In terms of the noise, it's important to make one quick note about the PGA Tour: You are allowed to bring your phone to pretty much every other tournament. It is only The Masters which has such strict guidelines. Somehow, at every other tournament, including the majors, play goes on despite fans being armed with cell phones.

If The Masters has an international relative, it is The Open Championship, which, oh by the way, is 156 years old and played on some of the oldest courses in golf history. Yet, if you go to the "Planning your day" section for the July 2017 tournament at Royal Birkdale, you will find this:

The Open Championship

The tournament is literally telling you to download the app to watch live video while you are on the course. It also has WiFi on the premises. For a tournament deemed similar to The Masters in stature, it takes the polar opposite approach toward technology.

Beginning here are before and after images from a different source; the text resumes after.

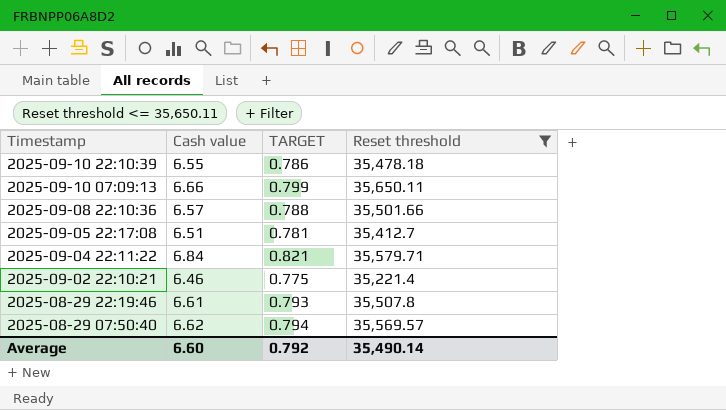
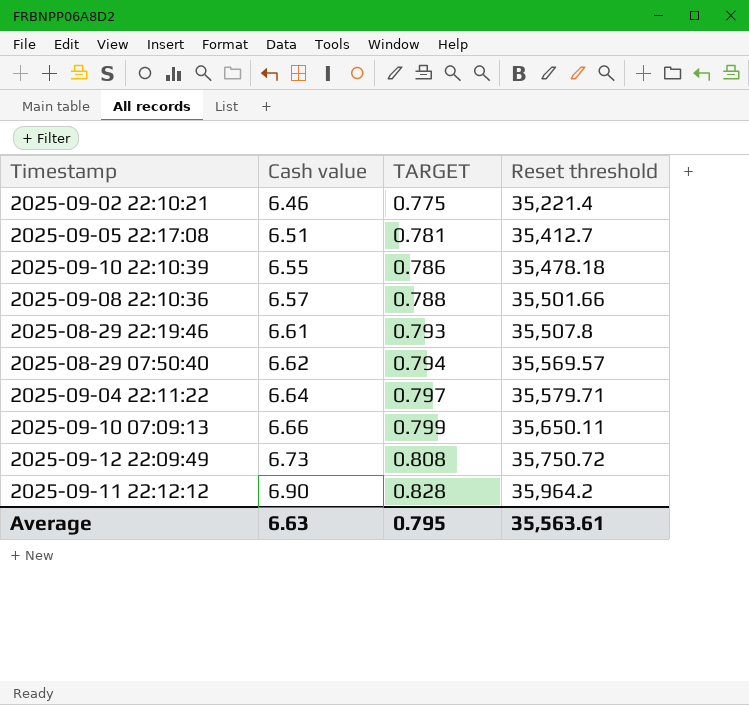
filter: Reset threshold <= 35,650.11 -> none
row order: Timestamp descending -> Cash value ascending
2025-09-04 22:11:22 | Cash value: 6.84 -> 6.64
2025-09-04 22:11:22 | TARGET: 0.821 -> 0.797
Average | Cash value: 6.60 -> 6.63
Average | TARGET: 0.792 -> 0.795
Average | Reset threshold: 35,490.14 -> 35,563.61

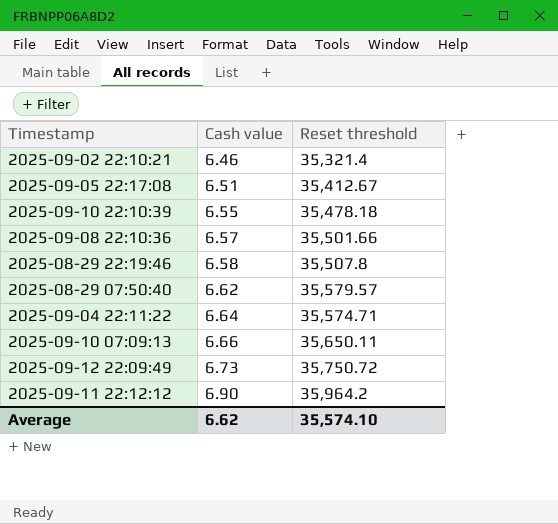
column TARGET | formula: [Cash value] * 0.12 -> none
2025-09-02 22:10:21 | Reset threshold: 35,221.4 -> 35,321.4
2025-09-05 22:17:08 | Reset threshold: 35,412.7 -> 35,412.67
2025-08-29 22:19:46 | Cash value: 6.61 -> 6.58
2025-08-29 07:50:40 | Reset threshold: 35,569.57 -> 35,579.57
2025-09-04 22:11:22 | Reset threshold: 35,579.71 -> 35,574.71
Average | Cash value: 6.63 -> 6.62
Average | Reset threshold: 35,563.61 -> 35,574.10

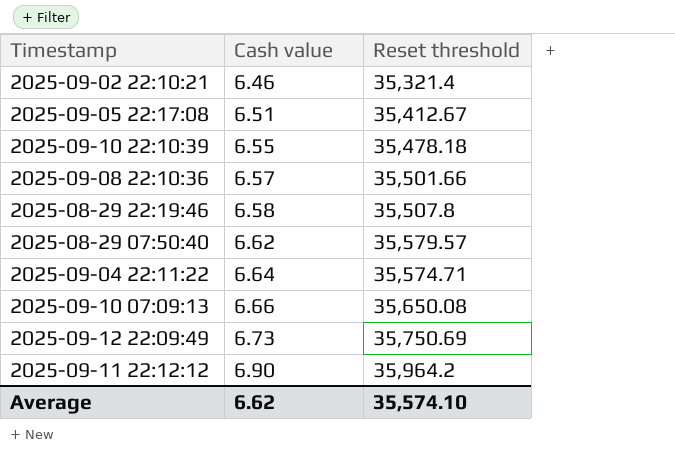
2025-09-10 07:09:13 | Reset threshold: 35,650.11 -> 35,650.08
2025-09-12 22:09:49 | Reset threshold: 35,750.72 -> 35,750.69

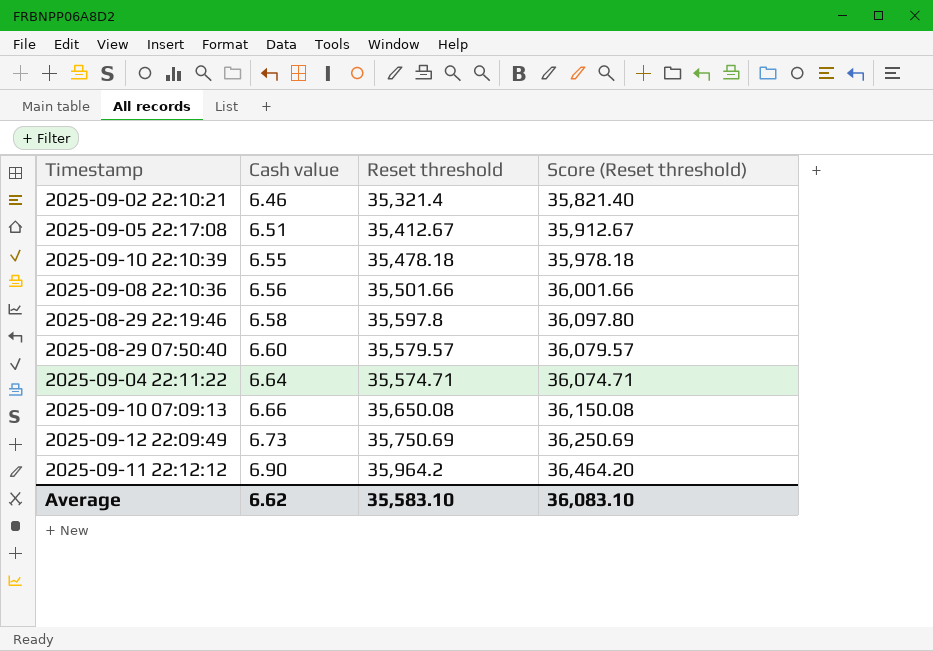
column Score (Reset threshold) | formula: none -> [Reset threshold] + 500
2025-09-08 22:10:36 | Cash value: 6.57 -> 6.56
2025-08-29 22:19:46 | Reset threshold: 35,507.8 -> 35,597.8
2025-08-29 07:50:40 | Cash value: 6.62 -> 6.60
Average | Reset threshold: 35,574.10 -> 35,583.10

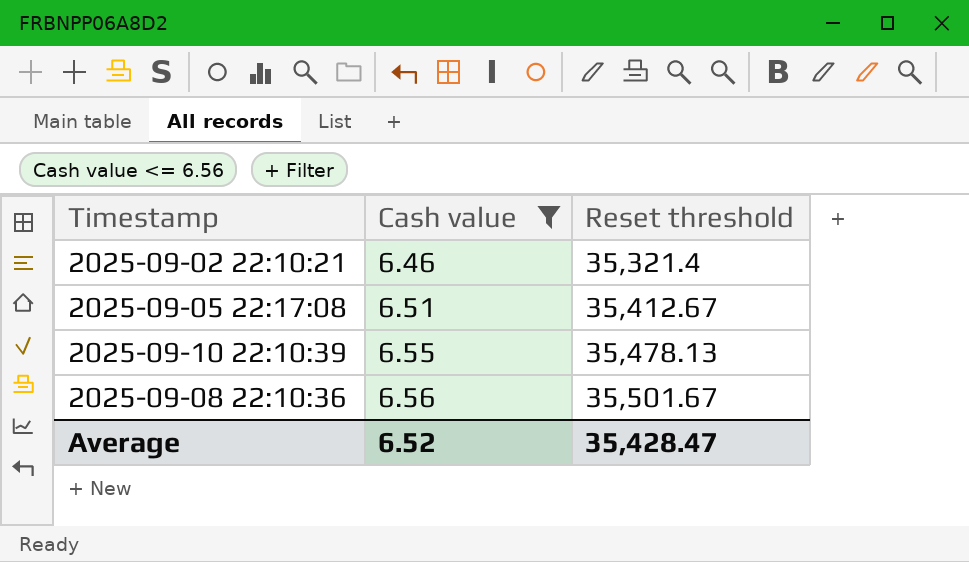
filter: none -> Cash value <= 6.56
column Score (Reset threshold) | formula: [Reset threshold] + 500 -> none
2025-09-10 22:10:39 | Reset threshold: 35,478.18 -> 35,478.13
2025-09-08 22:10:36 | Reset threshold: 35,501.66 -> 35,501.67
Average | Cash value: 6.62 -> 6.52
Average | Reset threshold: 35,583.10 -> 35,428.47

The idea is to keep people engaged. With no phone access, one can go to a golf tournament, sit on one hole for most of the day and see maybe a couple of shots from each player. But one misses almost everything else going on.

And yes, we do live in a me-me world, where people want to show others they are at The Masters. But they also want to share the setting. I've used words like "picturesque" and "beautiful" to describe Augusta National. I wish I could show you the aesthetics of the course, but I obviously cannot. However, one guy can.

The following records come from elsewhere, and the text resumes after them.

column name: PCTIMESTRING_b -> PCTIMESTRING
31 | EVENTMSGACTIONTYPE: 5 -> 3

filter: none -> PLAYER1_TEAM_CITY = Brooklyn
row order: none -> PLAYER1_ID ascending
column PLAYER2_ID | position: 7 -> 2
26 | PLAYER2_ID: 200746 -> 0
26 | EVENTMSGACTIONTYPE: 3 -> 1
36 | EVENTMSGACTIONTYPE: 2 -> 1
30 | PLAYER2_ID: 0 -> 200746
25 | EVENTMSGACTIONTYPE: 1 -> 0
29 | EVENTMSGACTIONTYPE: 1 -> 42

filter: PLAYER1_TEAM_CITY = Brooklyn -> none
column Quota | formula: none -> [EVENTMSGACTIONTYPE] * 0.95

Somehow, this legend, with a cell phone, stationed himself behind Sergio Garcia on the 18th hole when the eventual champion missed his first putt to win a green jacket.

Cell phones have brought a new dynamic to sports highlights. There is a reason SportsCenter devotes time nowadays to sharing amateur video highlights. It adds character. Check out this video of Garcia's winning putt, apparently taken by Tron Carter, co-founder of the No Laying Up podcast, who (maybe) had a press credential and access to his phone.


It's an unbelievable shot that he was lucky enough to get, having his phone and having the Augusta security staff fixated on the putt of the tournament. It's the shot that all these fans tried to get when Dirk Nowitzki hit the 30,000-point mark.

The smartphone is about more than texting and calling. It is about moving at a modern rate, in terms of research and social sharing. The Masters has held its ground for decades, but it is at a point of diminishing returns. Cell phones make fans smarter. They make TV better, when fans comprehend the weight of what they are watching. They make sports move at a modern, tech-savvy rate. Fans on the 18th hole Sunday, who would have needed to establish their position hours in advance, probably did not find out about Garcia's eagle on 15 and narrowly missed birdie on 16 until watching their highlights hours after the playoff hole. If they had those headsets The Open Championship uses, the buzz on 18 would have been even more exciting.

Maybe we need a compromise. Apple, Samsung and other cell phone providers, listen up. We have "airplane mode," but what we really need is "golf mode." This should be a simple mode, which makes sure no accidental sound can come out of the phone to satisfy Augusta National. This gives fans the ability to research, capture, share and communicate without making any noise. Everyone wins.

Better yet, call it "Masters mode." That sounds better anyway.

Get the phones to Augusta. This isn't ruining the "tradition unlike any other." It's making the tradition more accessible to the world.

And making golf at the nation's most prestigious venue a whole lot more engaging.